◆ What you are asked to do
Reproduce the records below exactly, but leave their pictures out of the copy.

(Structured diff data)
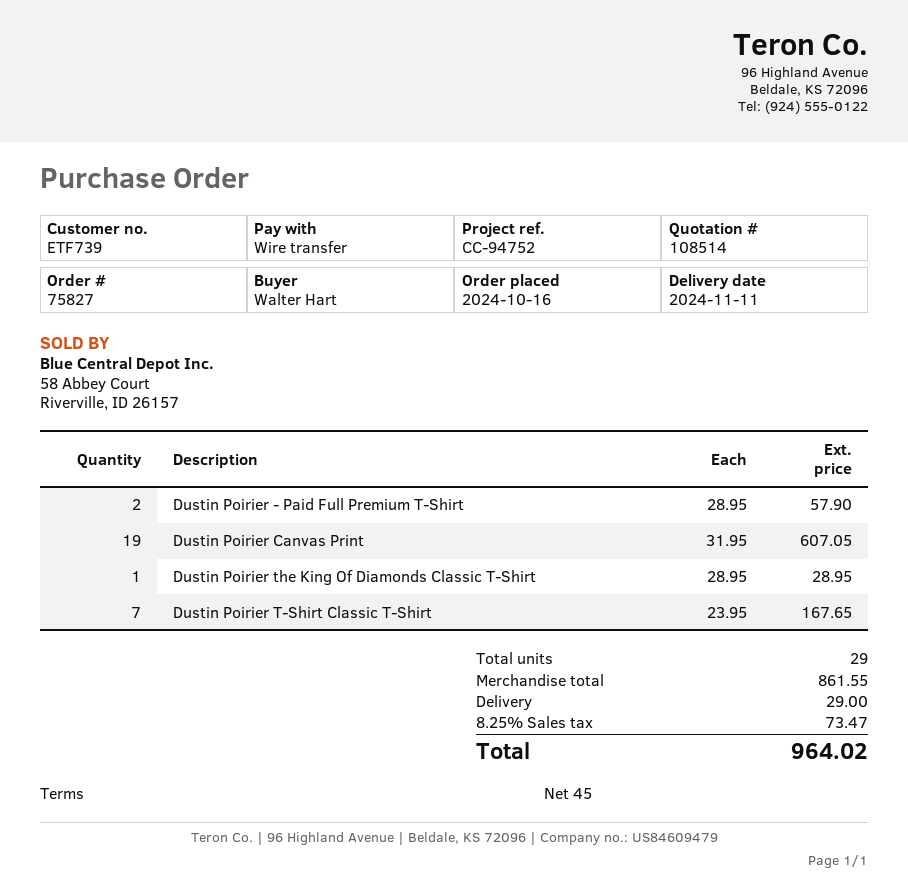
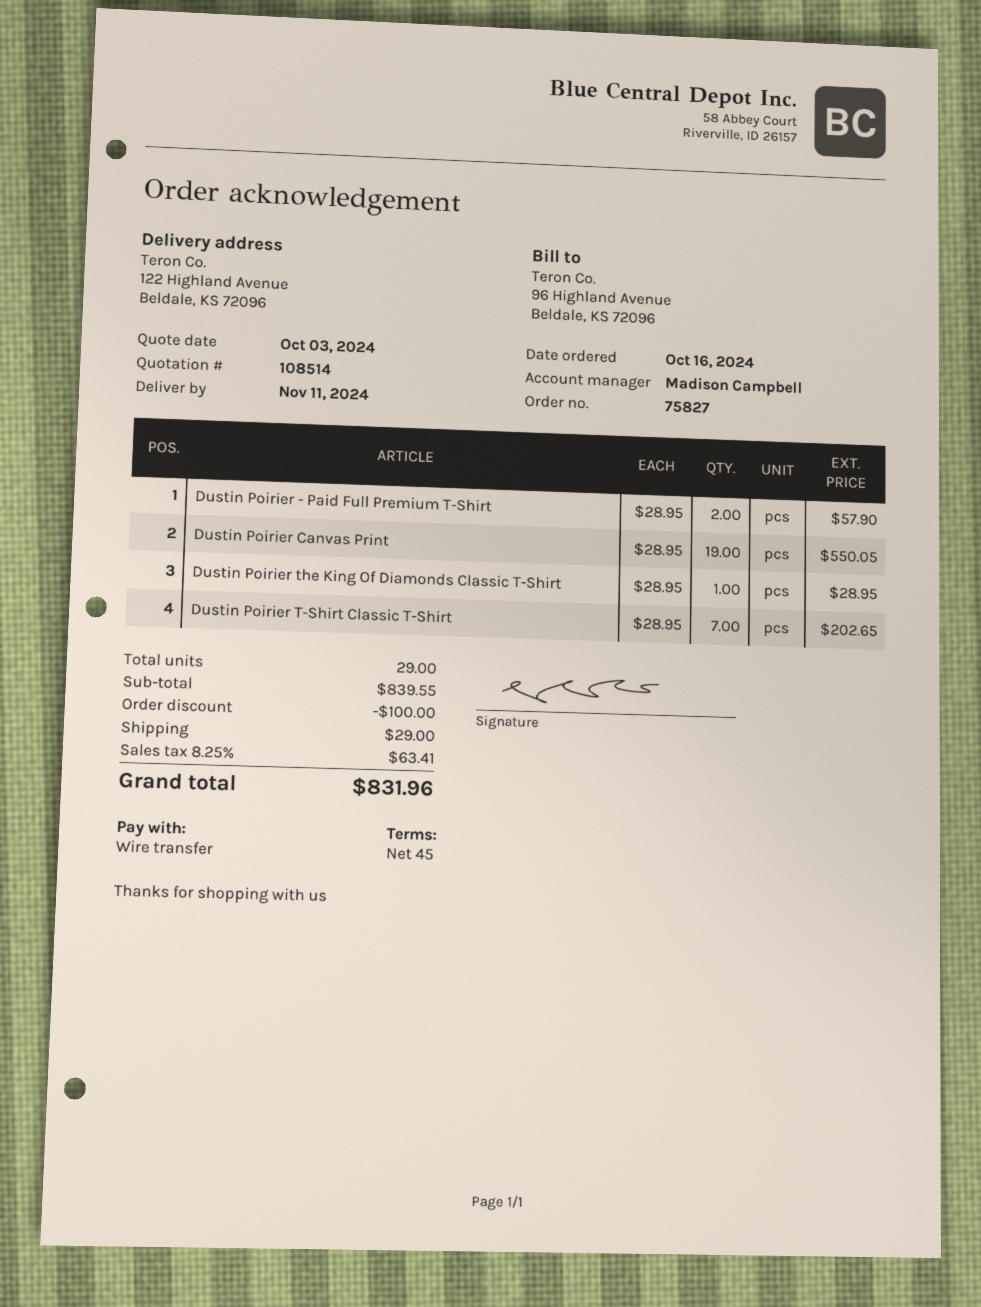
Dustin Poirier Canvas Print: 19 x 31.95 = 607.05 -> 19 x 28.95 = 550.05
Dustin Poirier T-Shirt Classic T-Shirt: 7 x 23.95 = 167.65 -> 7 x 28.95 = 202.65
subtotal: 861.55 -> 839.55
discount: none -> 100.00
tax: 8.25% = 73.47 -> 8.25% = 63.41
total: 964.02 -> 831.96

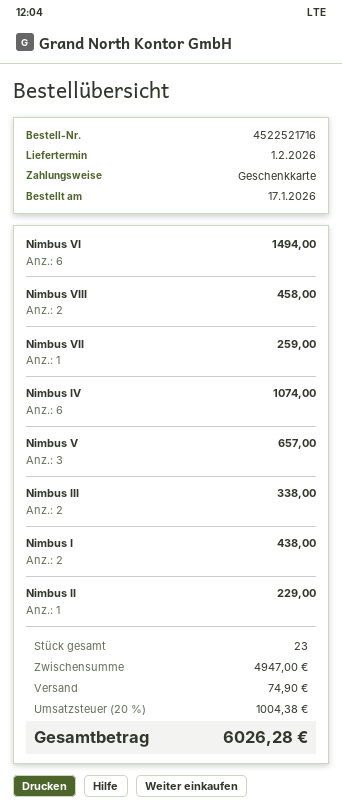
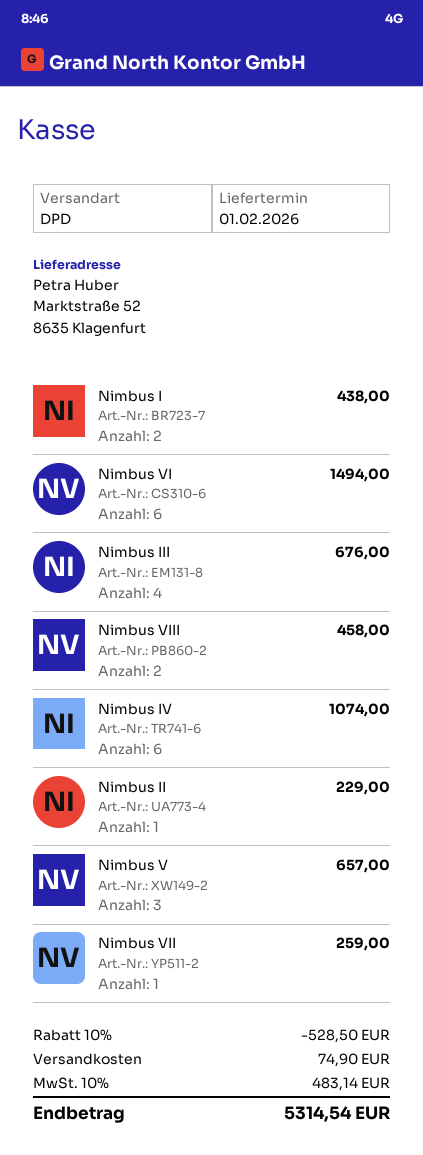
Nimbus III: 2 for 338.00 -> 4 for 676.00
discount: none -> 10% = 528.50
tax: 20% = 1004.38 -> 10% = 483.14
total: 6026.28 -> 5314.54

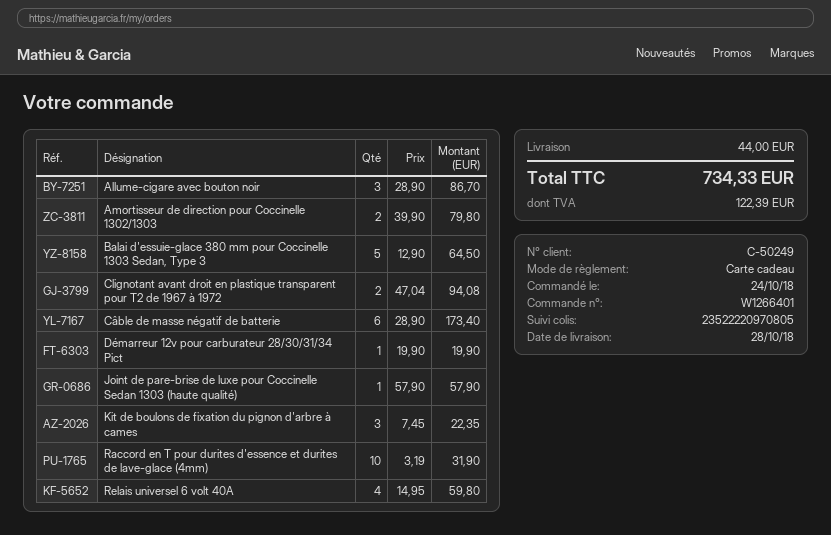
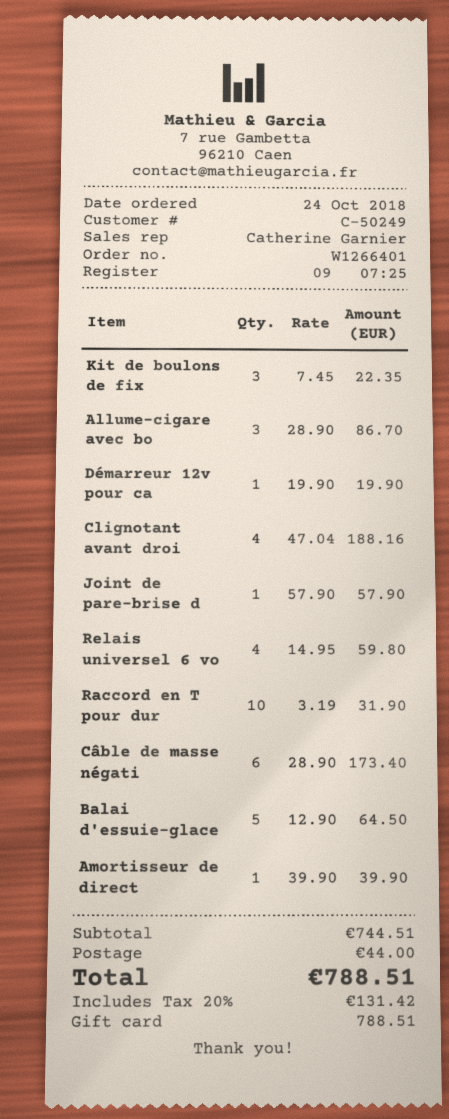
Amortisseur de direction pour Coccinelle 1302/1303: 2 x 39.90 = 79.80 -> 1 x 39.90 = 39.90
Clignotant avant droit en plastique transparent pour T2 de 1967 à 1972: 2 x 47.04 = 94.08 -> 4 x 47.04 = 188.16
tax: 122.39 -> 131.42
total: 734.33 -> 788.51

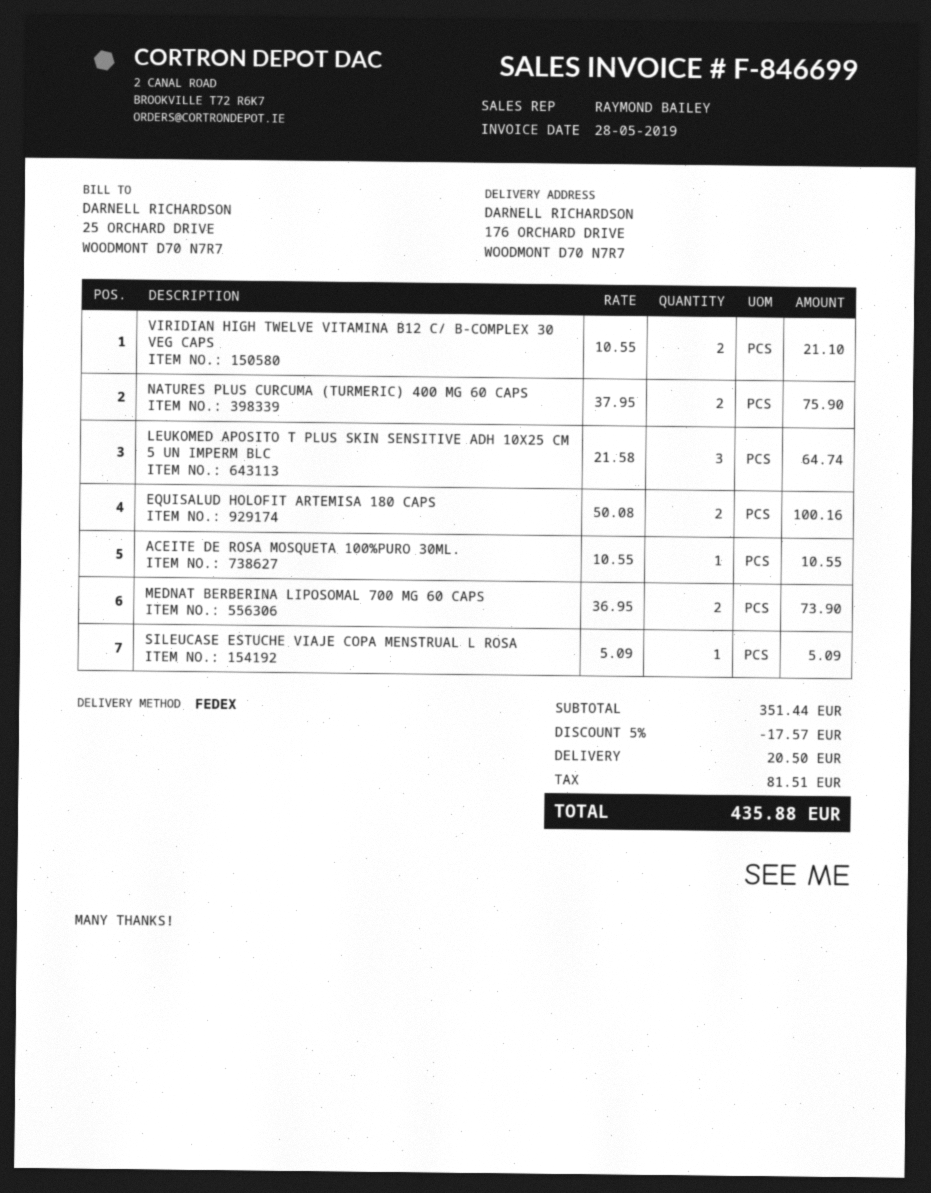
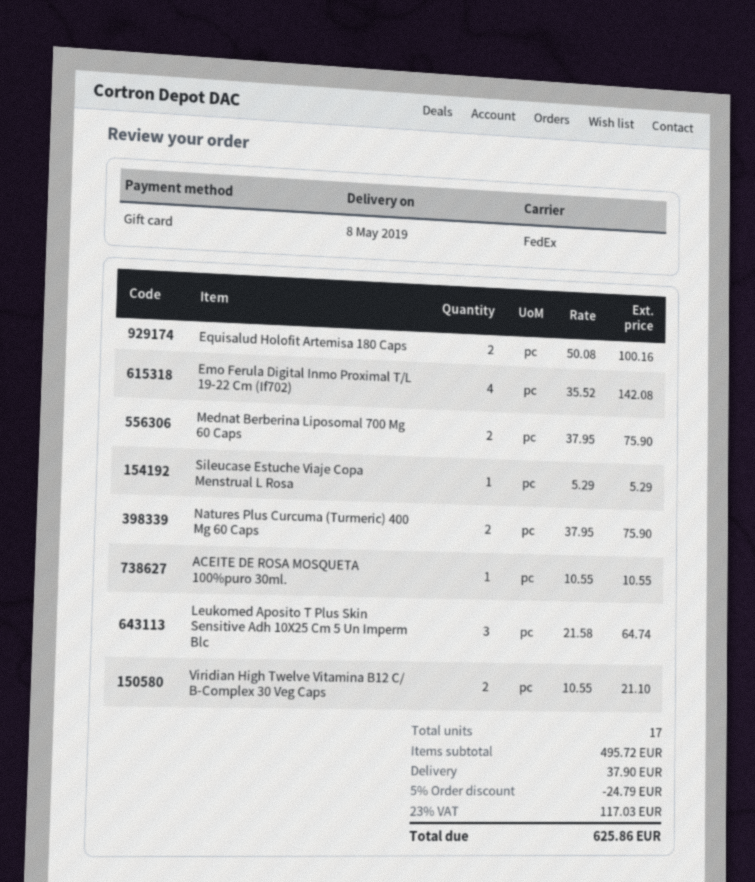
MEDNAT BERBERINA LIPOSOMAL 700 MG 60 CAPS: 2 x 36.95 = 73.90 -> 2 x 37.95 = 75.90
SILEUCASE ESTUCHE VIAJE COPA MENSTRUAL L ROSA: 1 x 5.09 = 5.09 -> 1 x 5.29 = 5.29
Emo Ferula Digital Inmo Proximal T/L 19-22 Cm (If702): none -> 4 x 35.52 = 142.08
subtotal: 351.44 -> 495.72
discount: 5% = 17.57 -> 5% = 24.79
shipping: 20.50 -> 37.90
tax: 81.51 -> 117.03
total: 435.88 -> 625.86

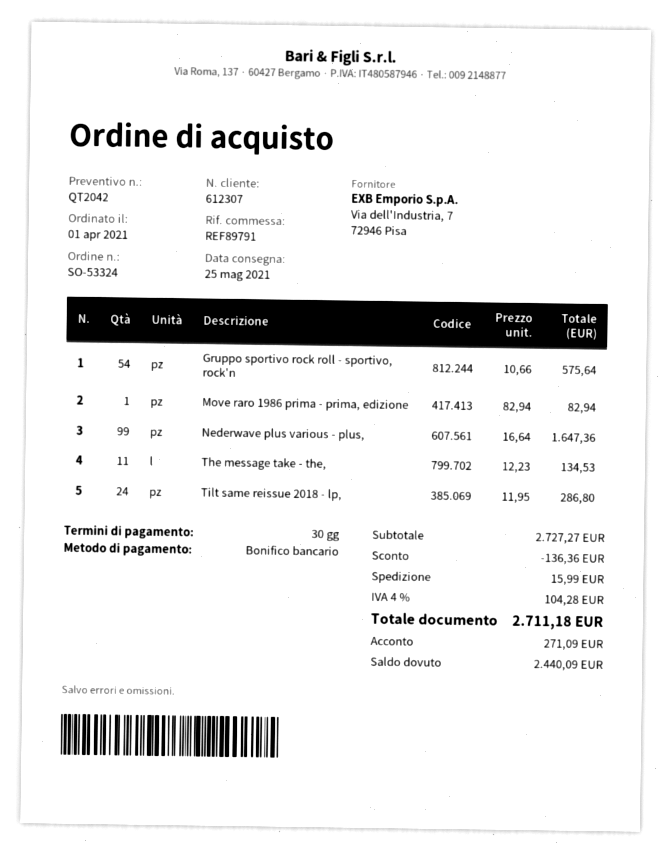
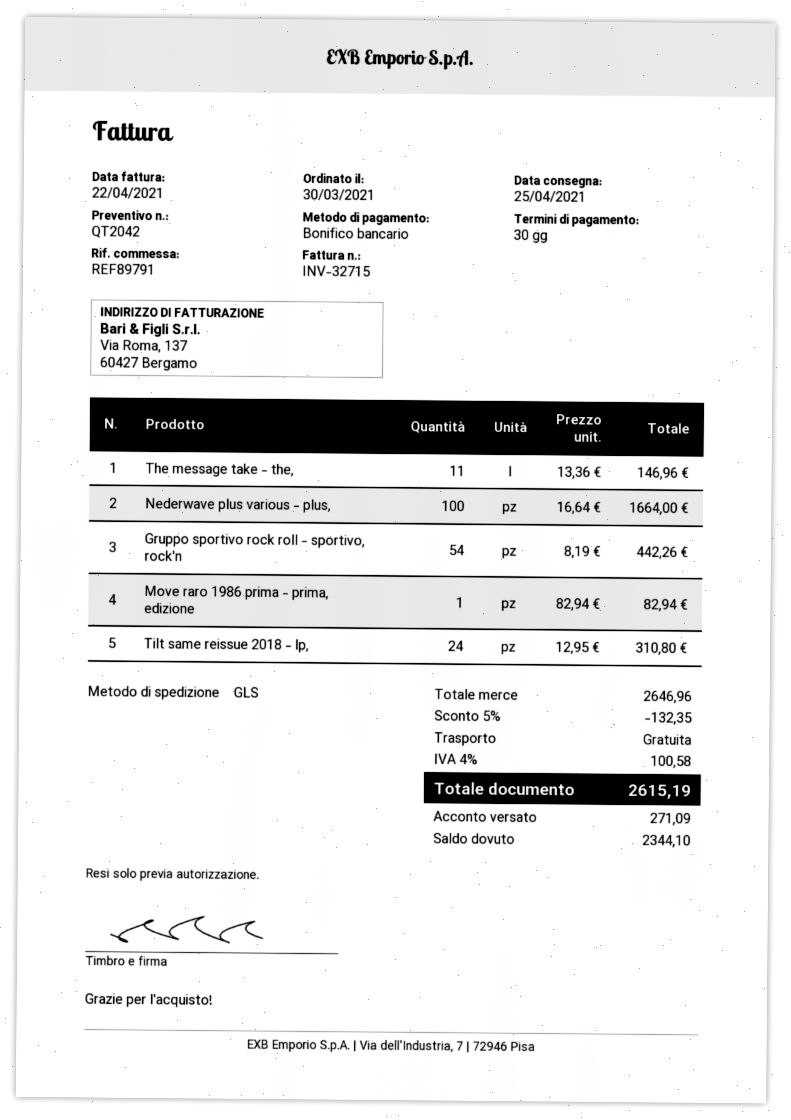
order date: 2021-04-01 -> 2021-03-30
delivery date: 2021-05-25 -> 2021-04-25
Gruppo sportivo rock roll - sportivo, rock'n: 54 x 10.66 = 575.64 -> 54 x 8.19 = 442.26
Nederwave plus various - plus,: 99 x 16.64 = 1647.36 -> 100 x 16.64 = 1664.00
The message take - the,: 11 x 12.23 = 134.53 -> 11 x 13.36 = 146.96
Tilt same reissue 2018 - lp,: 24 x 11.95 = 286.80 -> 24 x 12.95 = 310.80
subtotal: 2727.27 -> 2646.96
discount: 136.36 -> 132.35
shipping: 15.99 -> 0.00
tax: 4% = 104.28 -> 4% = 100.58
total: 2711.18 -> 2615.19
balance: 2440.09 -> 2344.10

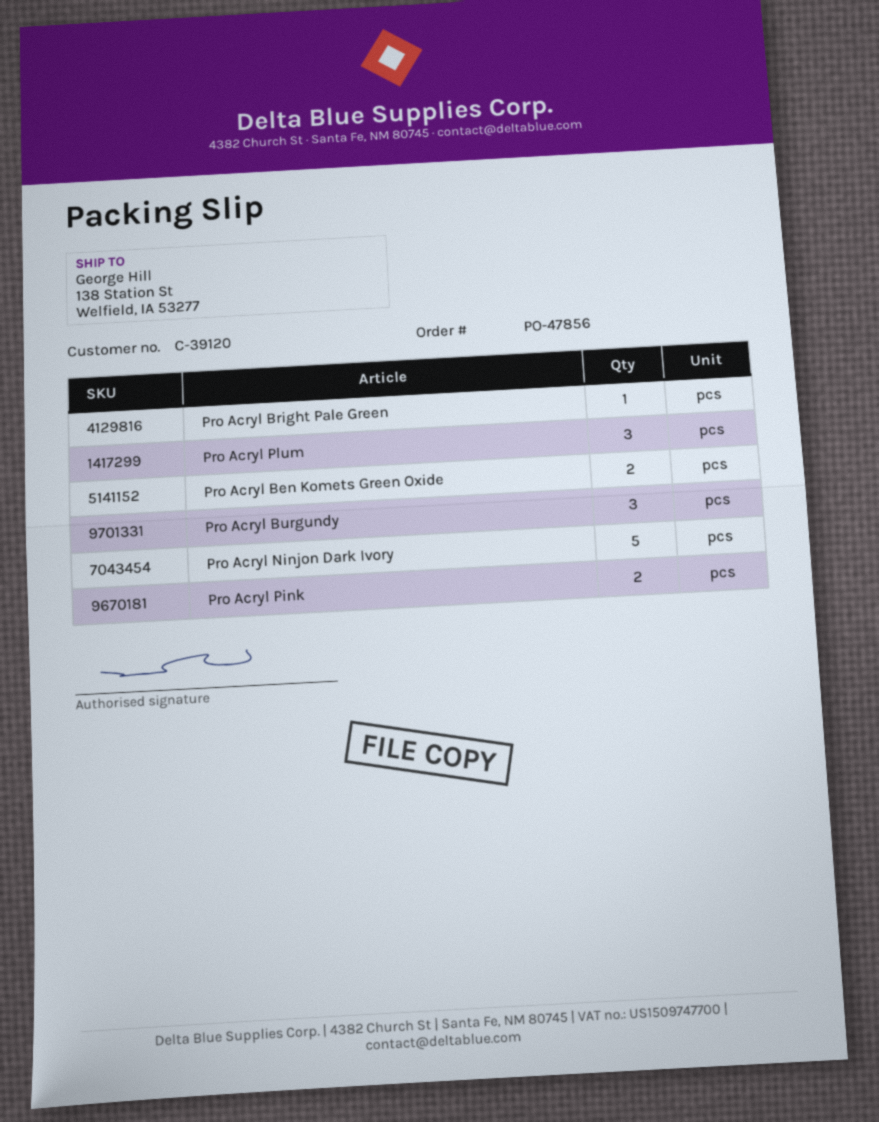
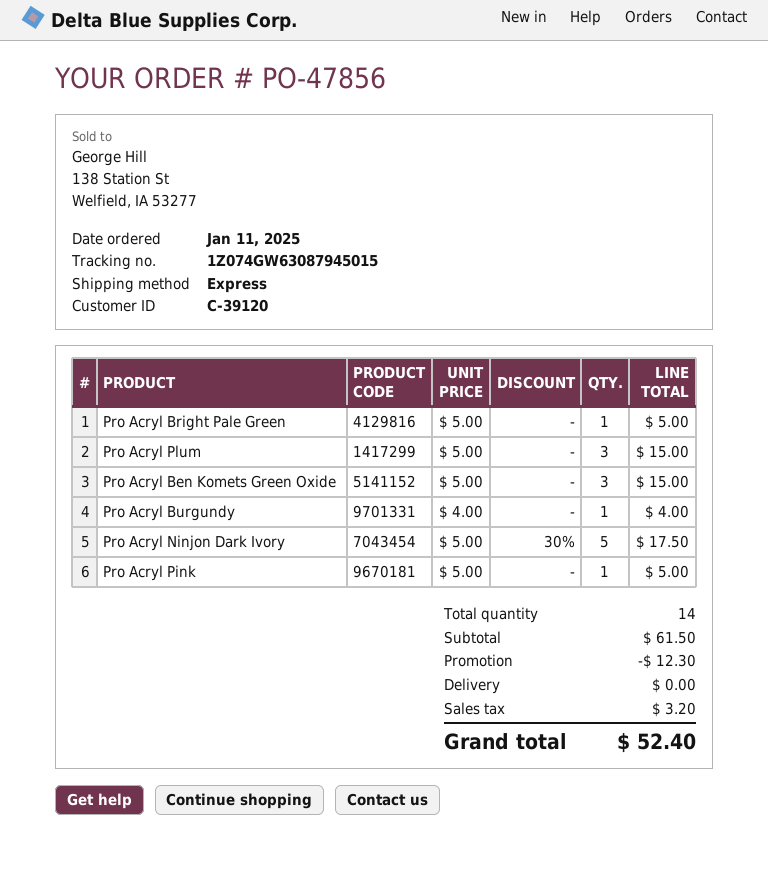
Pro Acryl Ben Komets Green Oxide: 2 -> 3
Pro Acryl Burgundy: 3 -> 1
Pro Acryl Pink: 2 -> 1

◆ Solved exercise
Dustin Poirier Canvas Print: 19 x 31.95 = 607.05 -> 19 x 28.95 = 550.05
Dustin Poirier T-Shirt Classic T-Shirt: 7 x 23.95 = 167.65 -> 7 x 28.95 = 202.65
subtotal: 861.55 -> 839.55
discount: none -> 100.00
tax: 8.25% = 73.47 -> 8.25% = 63.41
total: 964.02 -> 831.96

Nimbus III: 2 for 338.00 -> 4 for 676.00
discount: none -> 10% = 528.50
tax: 20% = 1004.38 -> 10% = 483.14
total: 6026.28 -> 5314.54

Amortisseur de direction pour Coccinelle 1302/1303: 2 x 39.90 = 79.80 -> 1 x 39.90 = 39.90
Clignotant avant droit en plastique transparent pour T2 de 1967 à 1972: 2 x 47.04 = 94.08 -> 4 x 47.04 = 188.16
tax: 122.39 -> 131.42
total: 734.33 -> 788.51

MEDNAT BERBERINA LIPOSOMAL 700 MG 60 CAPS: 2 x 36.95 = 73.90 -> 2 x 37.95 = 75.90
SILEUCASE ESTUCHE VIAJE COPA MENSTRUAL L ROSA: 1 x 5.09 = 5.09 -> 1 x 5.29 = 5.29
Emo Ferula Digital Inmo Proximal T/L 19-22 Cm (If702): none -> 4 x 35.52 = 142.08
subtotal: 351.44 -> 495.72
discount: 5% = 17.57 -> 5% = 24.79
shipping: 20.50 -> 37.90
tax: 81.51 -> 117.03
total: 435.88 -> 625.86

order date: 2021-04-01 -> 2021-03-30
delivery date: 2021-05-25 -> 2021-04-25
Gruppo sportivo rock roll - sportivo, rock'n: 54 x 10.66 = 575.64 -> 54 x 8.19 = 442.26
Nederwave plus various - plus,: 99 x 16.64 = 1647.36 -> 100 x 16.64 = 1664.00
The message take - the,: 11 x 12.23 = 134.53 -> 11 x 13.36 = 146.96
Tilt same reissue 2018 - lp,: 24 x 11.95 = 286.80 -> 24 x 12.95 = 310.80
subtotal: 2727.27 -> 2646.96
discount: 136.36 -> 132.35
shipping: 15.99 -> 0.00
tax: 4% = 104.28 -> 4% = 100.58
total: 2711.18 -> 2615.19
balance: 2440.09 -> 2344.10

Pro Acryl Ben Komets Green Oxide: 2 -> 3
Pro Acryl Burgundy: 3 -> 1
Pro Acryl Pink: 2 -> 1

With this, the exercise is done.